##### Data for this exercise #####

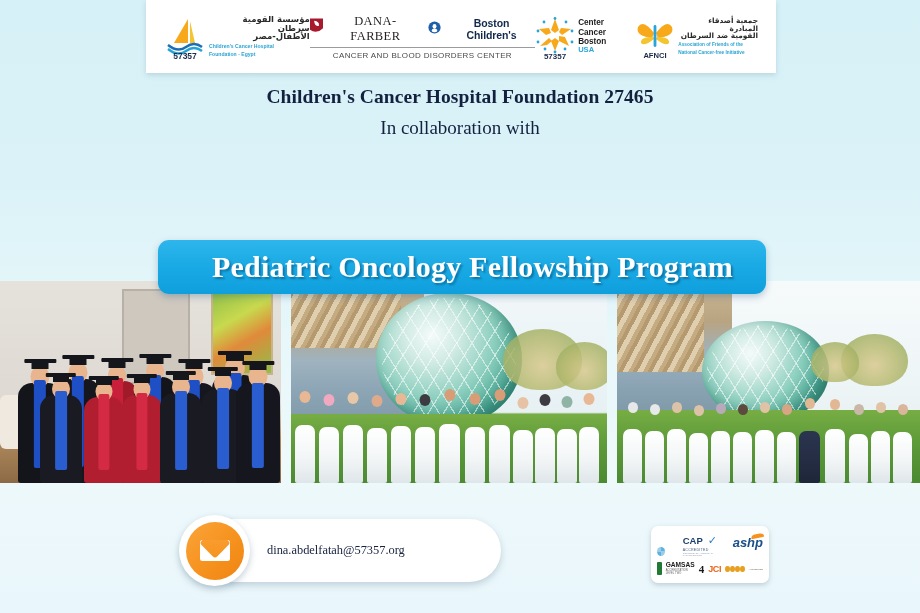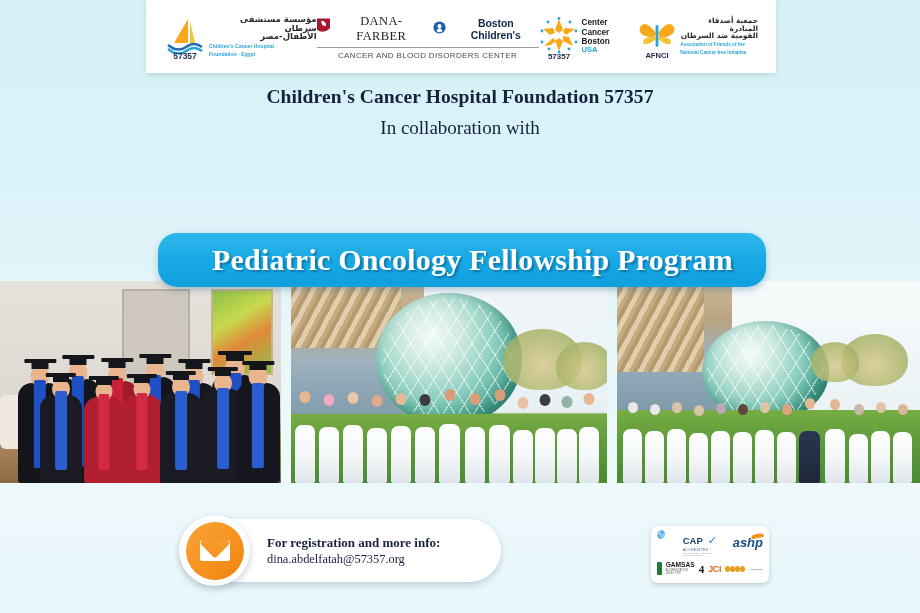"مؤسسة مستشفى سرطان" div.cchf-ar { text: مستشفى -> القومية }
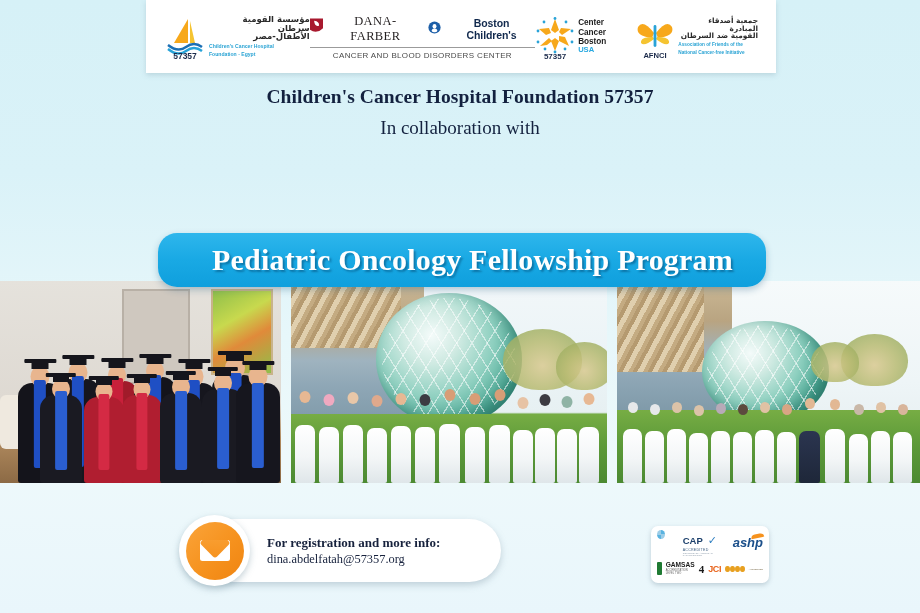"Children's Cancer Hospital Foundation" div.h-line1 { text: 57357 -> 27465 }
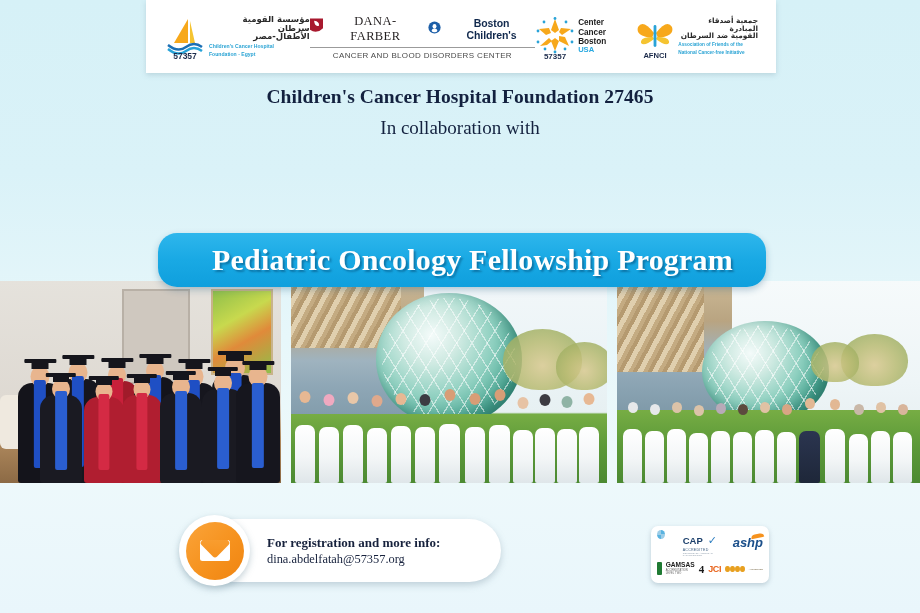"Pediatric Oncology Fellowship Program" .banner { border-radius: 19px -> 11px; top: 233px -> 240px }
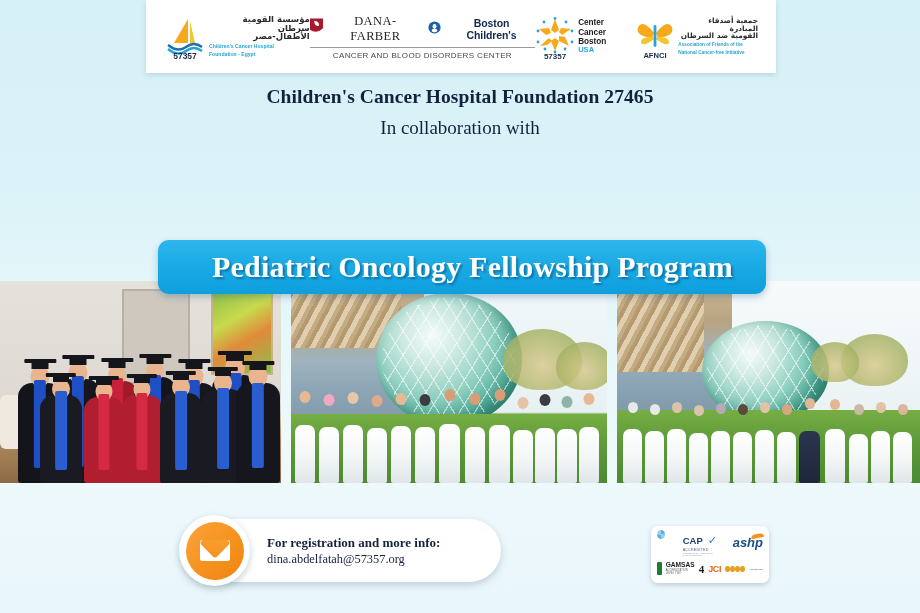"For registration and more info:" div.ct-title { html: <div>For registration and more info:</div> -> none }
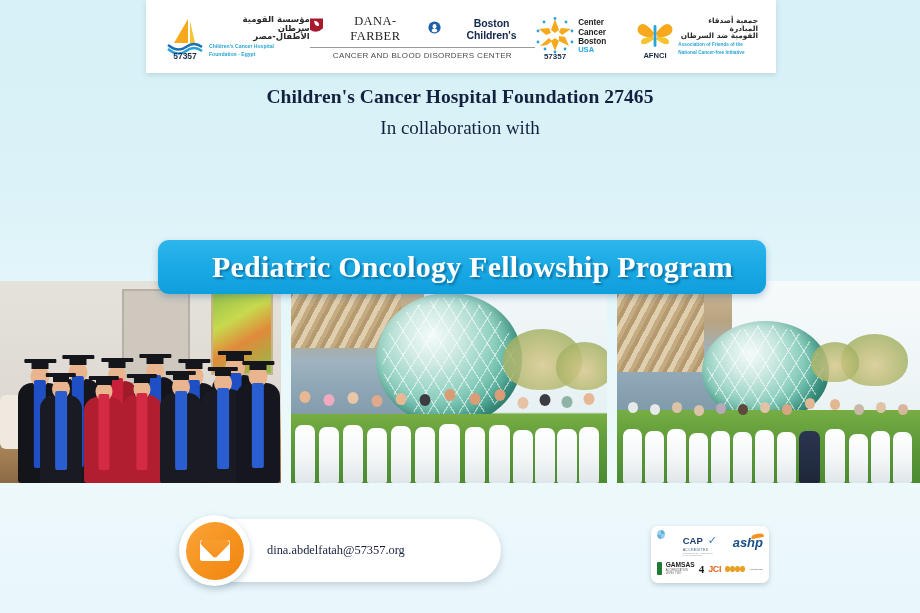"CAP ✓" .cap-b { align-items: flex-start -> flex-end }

#####

- _Directions_: Restate word for word the lines that begin at the one containing "border-radius: 19px ->" and end with the final line of the records. Pictures stay out.

- _Completed exercise_:
"Pediatric Oncology Fellowship Program" .banner { border-radius: 19px -> 11px; top: 233px -> 240px }
"For registration and more info:" div.ct-title { html: <div>For registration and more info:</div> -> none }
"CAP ✓" .cap-b { align-items: flex-start -> flex-end }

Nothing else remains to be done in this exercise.